Given entries
<<<<

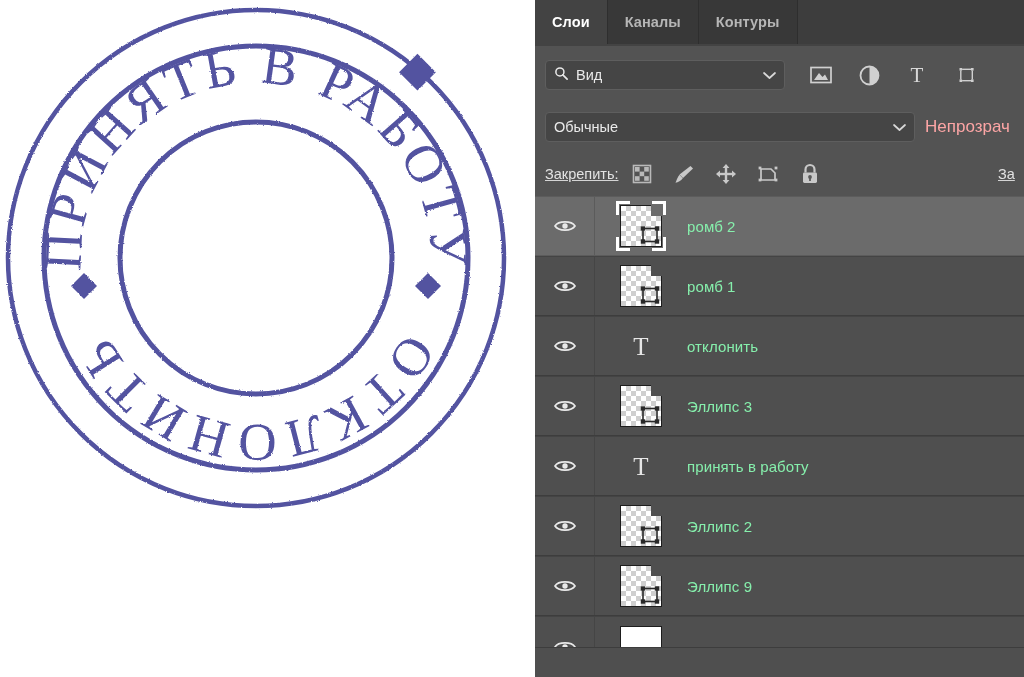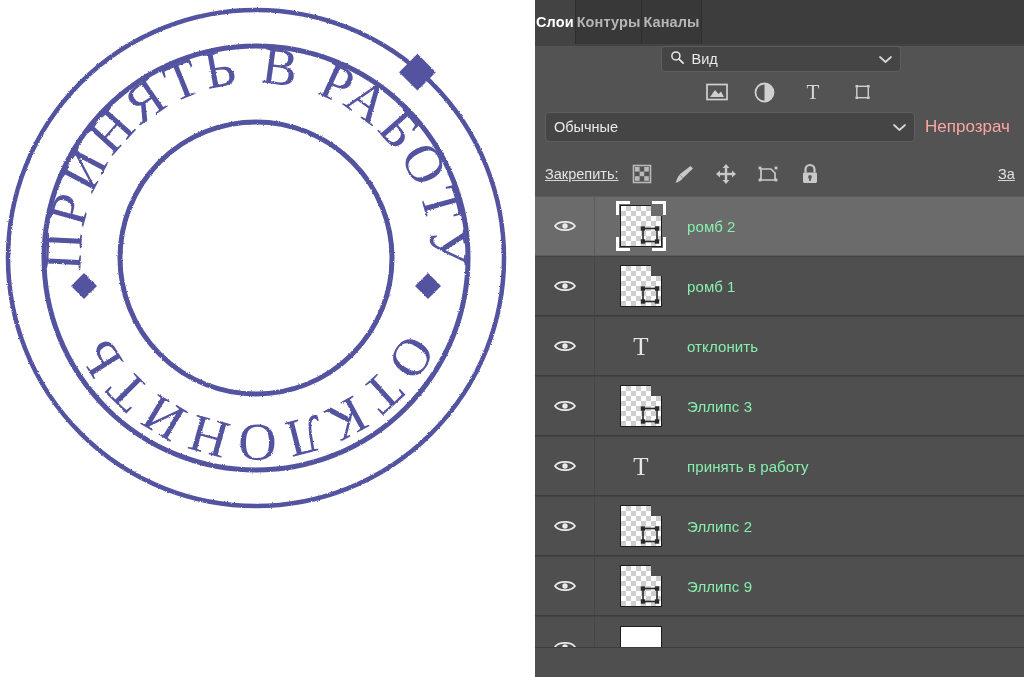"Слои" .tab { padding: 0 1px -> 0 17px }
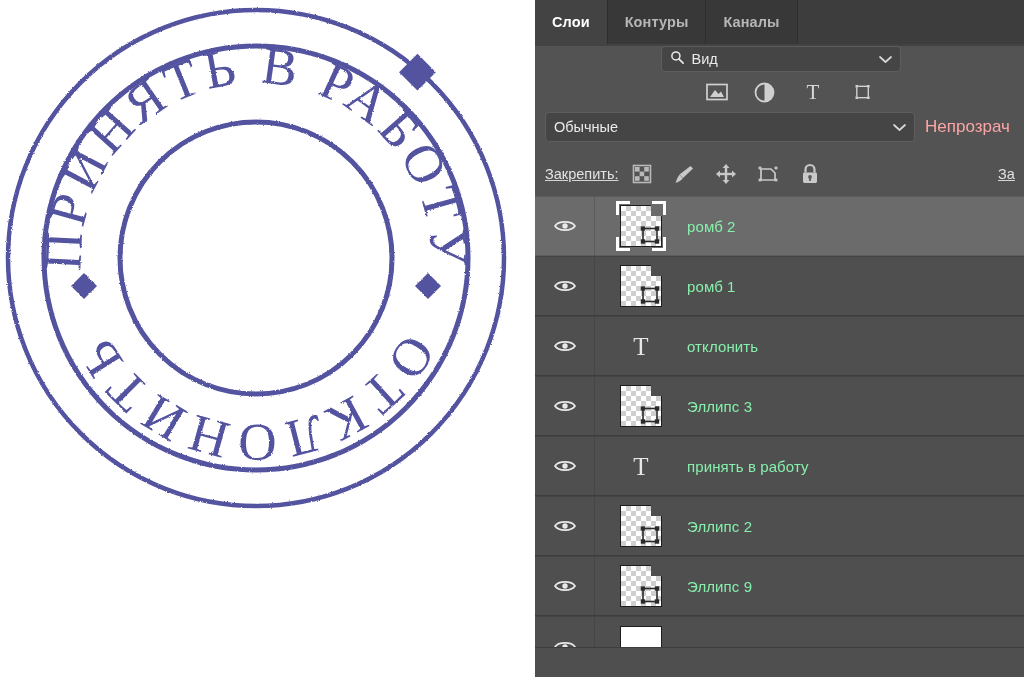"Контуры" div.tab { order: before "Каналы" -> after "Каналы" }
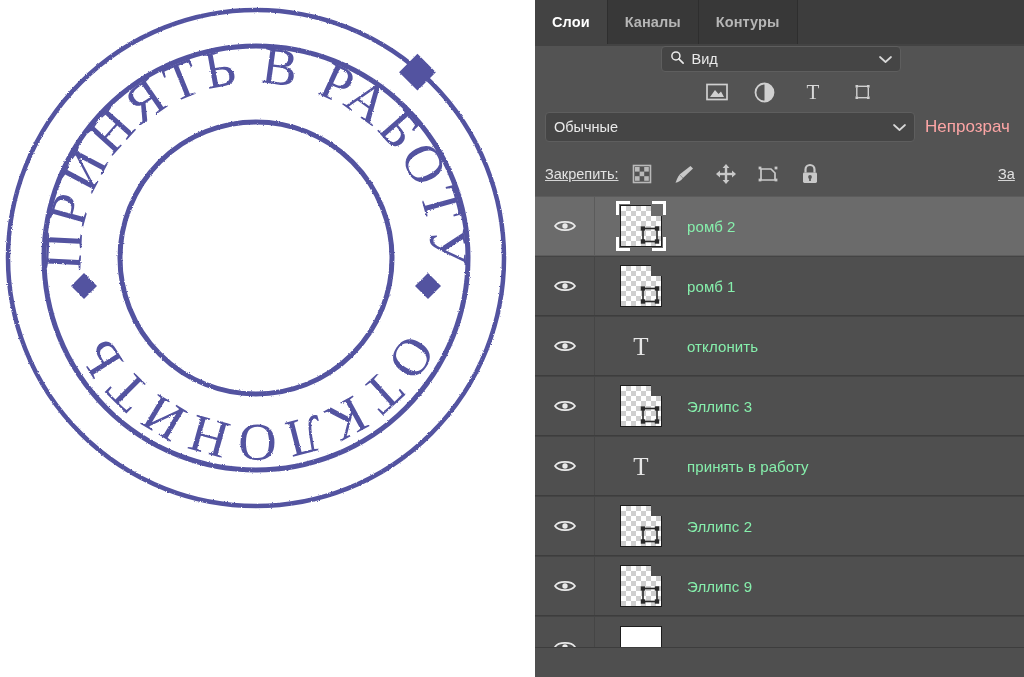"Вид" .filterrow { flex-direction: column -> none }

>>>>
<<<<

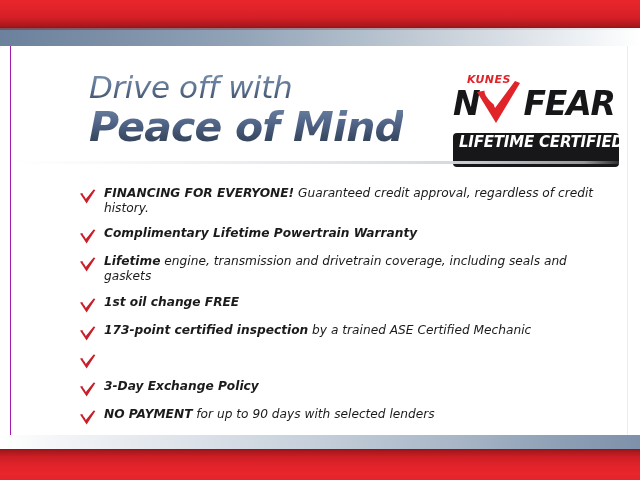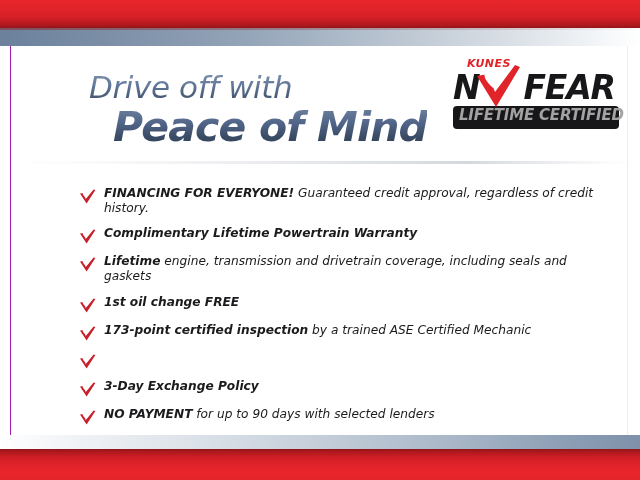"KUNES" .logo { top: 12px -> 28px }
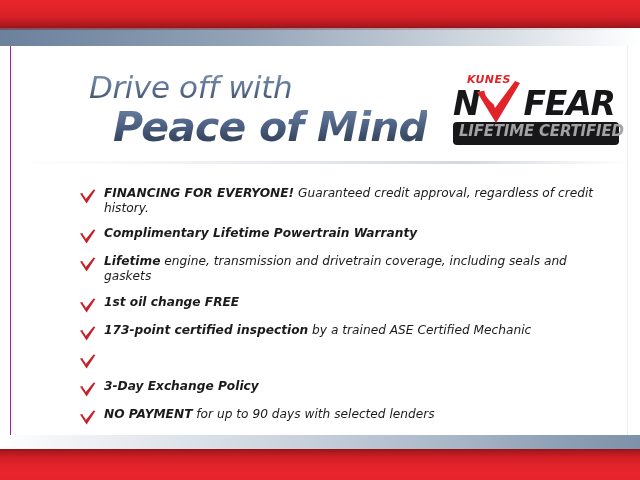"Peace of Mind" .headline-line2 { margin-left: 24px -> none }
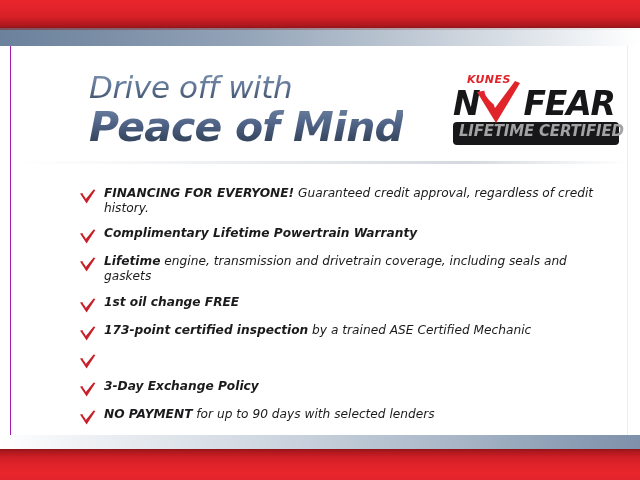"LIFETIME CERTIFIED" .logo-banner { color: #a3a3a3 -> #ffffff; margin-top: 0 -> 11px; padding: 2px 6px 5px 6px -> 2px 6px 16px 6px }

>>>>
<<<<

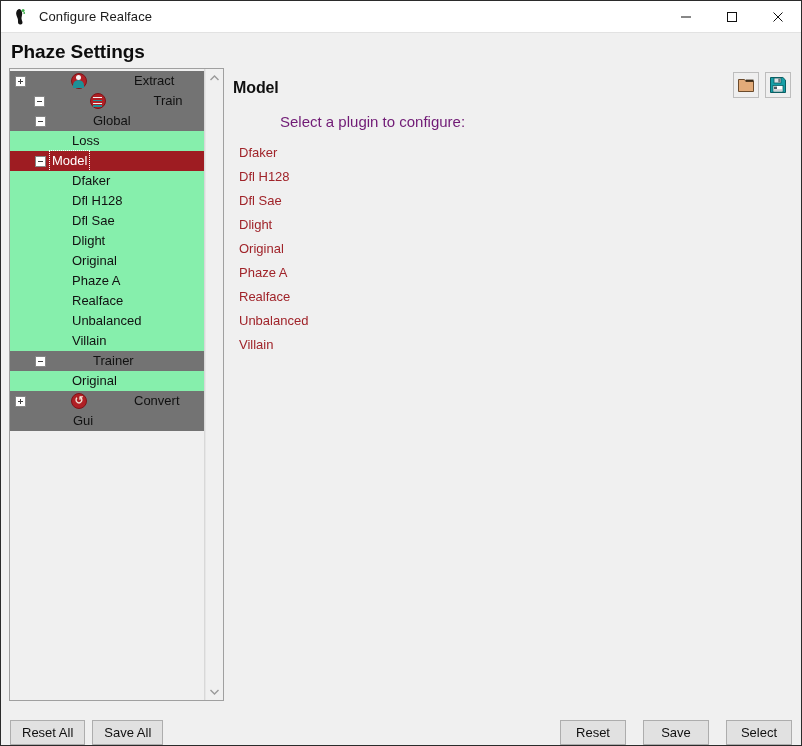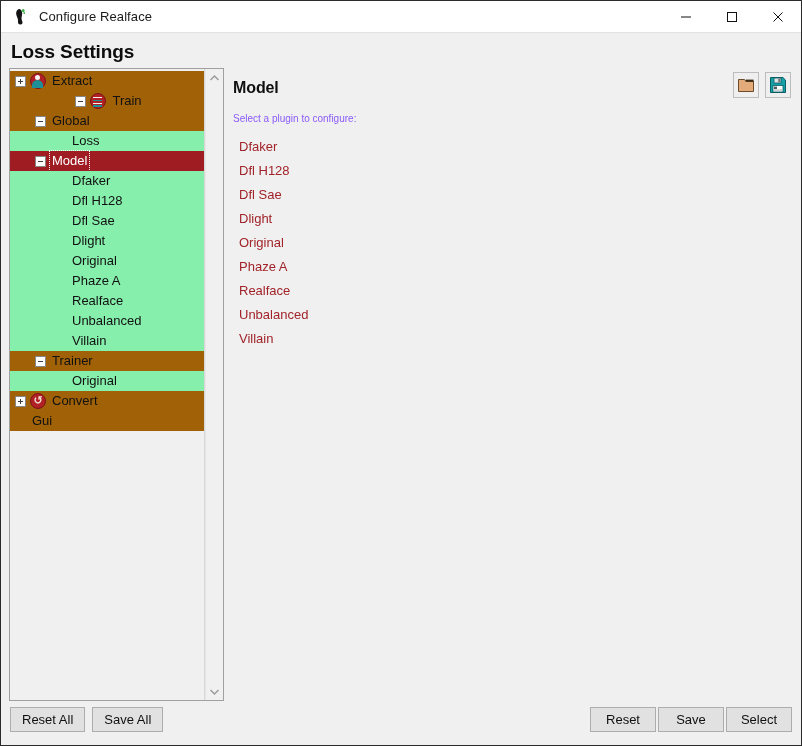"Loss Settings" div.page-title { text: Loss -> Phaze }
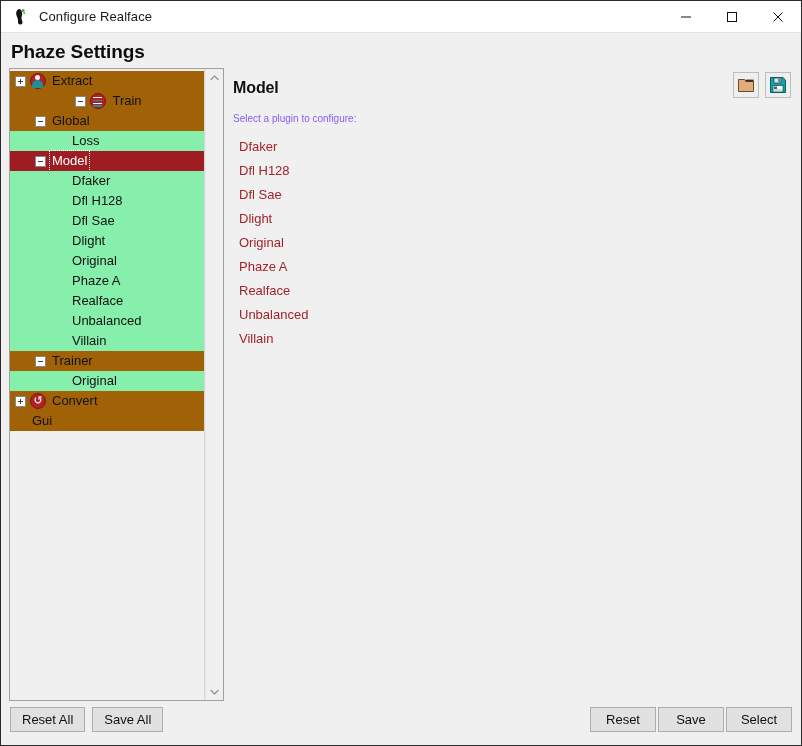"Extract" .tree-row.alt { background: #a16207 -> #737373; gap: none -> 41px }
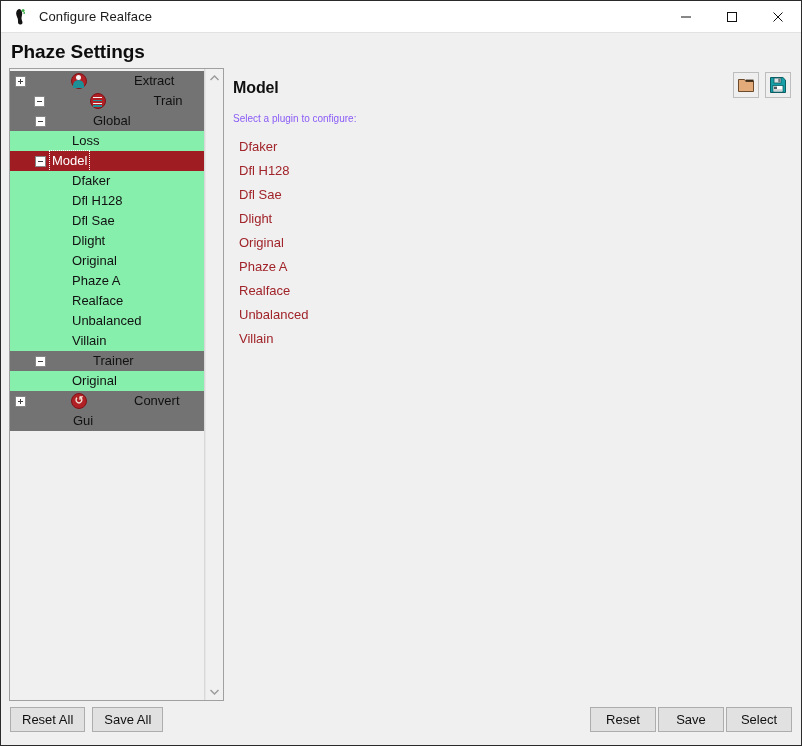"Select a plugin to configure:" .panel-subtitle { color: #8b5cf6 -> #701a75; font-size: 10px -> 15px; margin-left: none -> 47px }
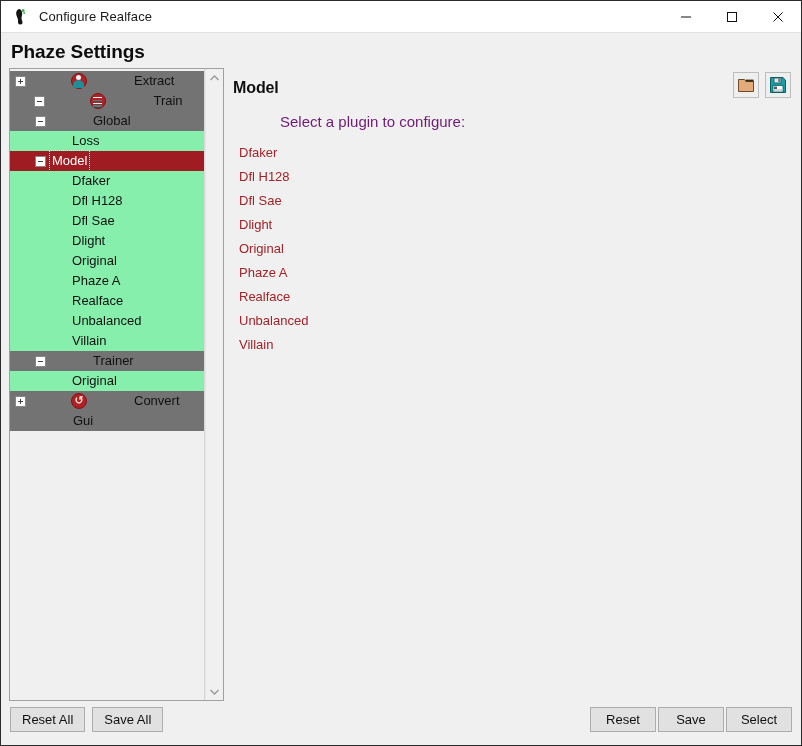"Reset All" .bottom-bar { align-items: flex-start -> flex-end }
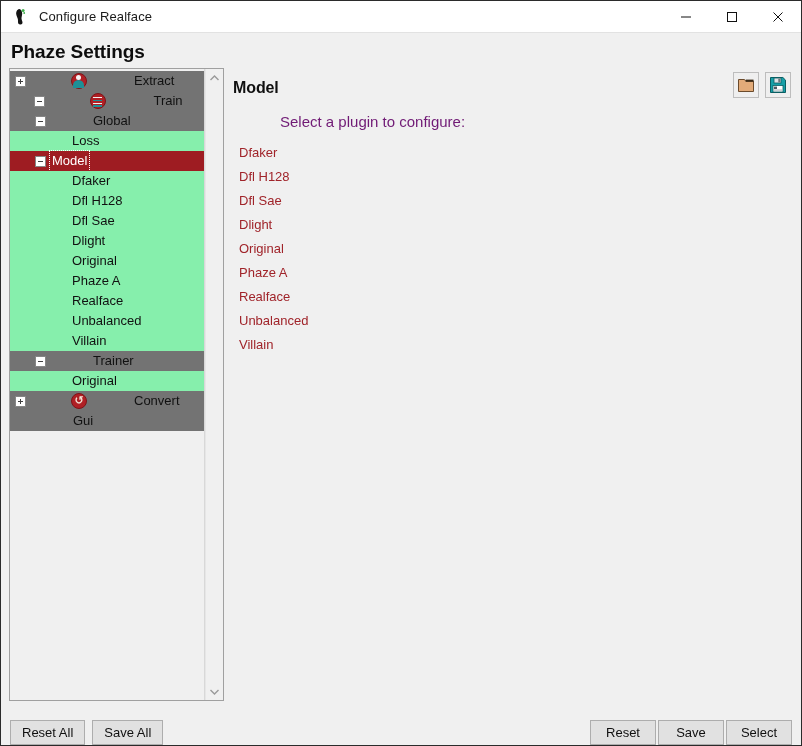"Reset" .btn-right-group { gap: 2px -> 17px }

>>>>

Description of the task
The stretch above running from the line with "margin-left: 24px ->" through the line with "color: #a3a3a3 ->" is all you should copy, exactly, leaving out the pictures.

Solution
"Peace of Mind" .headline-line2 { margin-left: 24px -> none }
"LIFETIME CERTIFIED" .logo-banner { color: #a3a3a3 -> #ffffff; margin-top: 0 -> 11px; padding: 2px 6px 5px 6px -> 2px 6px 16px 6px }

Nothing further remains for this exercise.